(Modification records)
+++++

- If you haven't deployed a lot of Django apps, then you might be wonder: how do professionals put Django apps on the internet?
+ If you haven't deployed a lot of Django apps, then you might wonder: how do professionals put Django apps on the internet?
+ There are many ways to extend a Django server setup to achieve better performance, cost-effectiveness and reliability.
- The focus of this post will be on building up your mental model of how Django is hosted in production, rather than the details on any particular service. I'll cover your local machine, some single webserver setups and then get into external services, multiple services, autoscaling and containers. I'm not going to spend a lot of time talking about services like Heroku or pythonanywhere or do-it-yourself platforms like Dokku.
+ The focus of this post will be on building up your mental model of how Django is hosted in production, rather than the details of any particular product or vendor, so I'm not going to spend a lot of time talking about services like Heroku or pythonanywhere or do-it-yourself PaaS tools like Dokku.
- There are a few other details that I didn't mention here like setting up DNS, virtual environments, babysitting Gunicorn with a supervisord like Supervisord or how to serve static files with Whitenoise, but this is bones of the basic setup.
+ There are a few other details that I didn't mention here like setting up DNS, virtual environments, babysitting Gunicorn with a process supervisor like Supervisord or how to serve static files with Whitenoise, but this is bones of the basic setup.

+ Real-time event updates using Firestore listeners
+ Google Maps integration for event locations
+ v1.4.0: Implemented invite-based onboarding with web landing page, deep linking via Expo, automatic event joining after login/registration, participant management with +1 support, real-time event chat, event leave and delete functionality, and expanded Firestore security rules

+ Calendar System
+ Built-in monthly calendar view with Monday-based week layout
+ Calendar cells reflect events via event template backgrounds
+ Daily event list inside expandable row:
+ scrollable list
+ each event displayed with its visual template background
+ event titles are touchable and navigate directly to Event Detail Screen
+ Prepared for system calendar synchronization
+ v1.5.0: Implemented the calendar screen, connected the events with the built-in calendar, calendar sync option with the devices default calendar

+++++

» **ABOUT THIS TASK**: Taking the line with "using Firestore listeners" as the start and the last line of the data above as the end, write out those two lines and every line between them exactly, and only those.

» **ANSWER SECTION**:
+ Real-time event updates using Firestore listeners
+ Google Maps integration for event locations
+ v1.4.0: Implemented invite-based onboarding with web landing page, deep linking via Expo, automatic event joining after login/registration, participant management with +1 support, real-time event chat, event leave and delete functionality, and expanded Firestore security rules

+ Calendar System
+ Built-in monthly calendar view with Monday-based week layout
+ Calendar cells reflect events via event template backgrounds
+ Daily event list inside expandable row:
+ scrollable list
+ each event displayed with its visual template background
+ event titles are touchable and navigate directly to Event Detail Screen
+ Prepared for system calendar synchronization
+ v1.5.0: Implemented the calendar screen, connected the events with the built-in calendar, calendar sync option with the devices default calendar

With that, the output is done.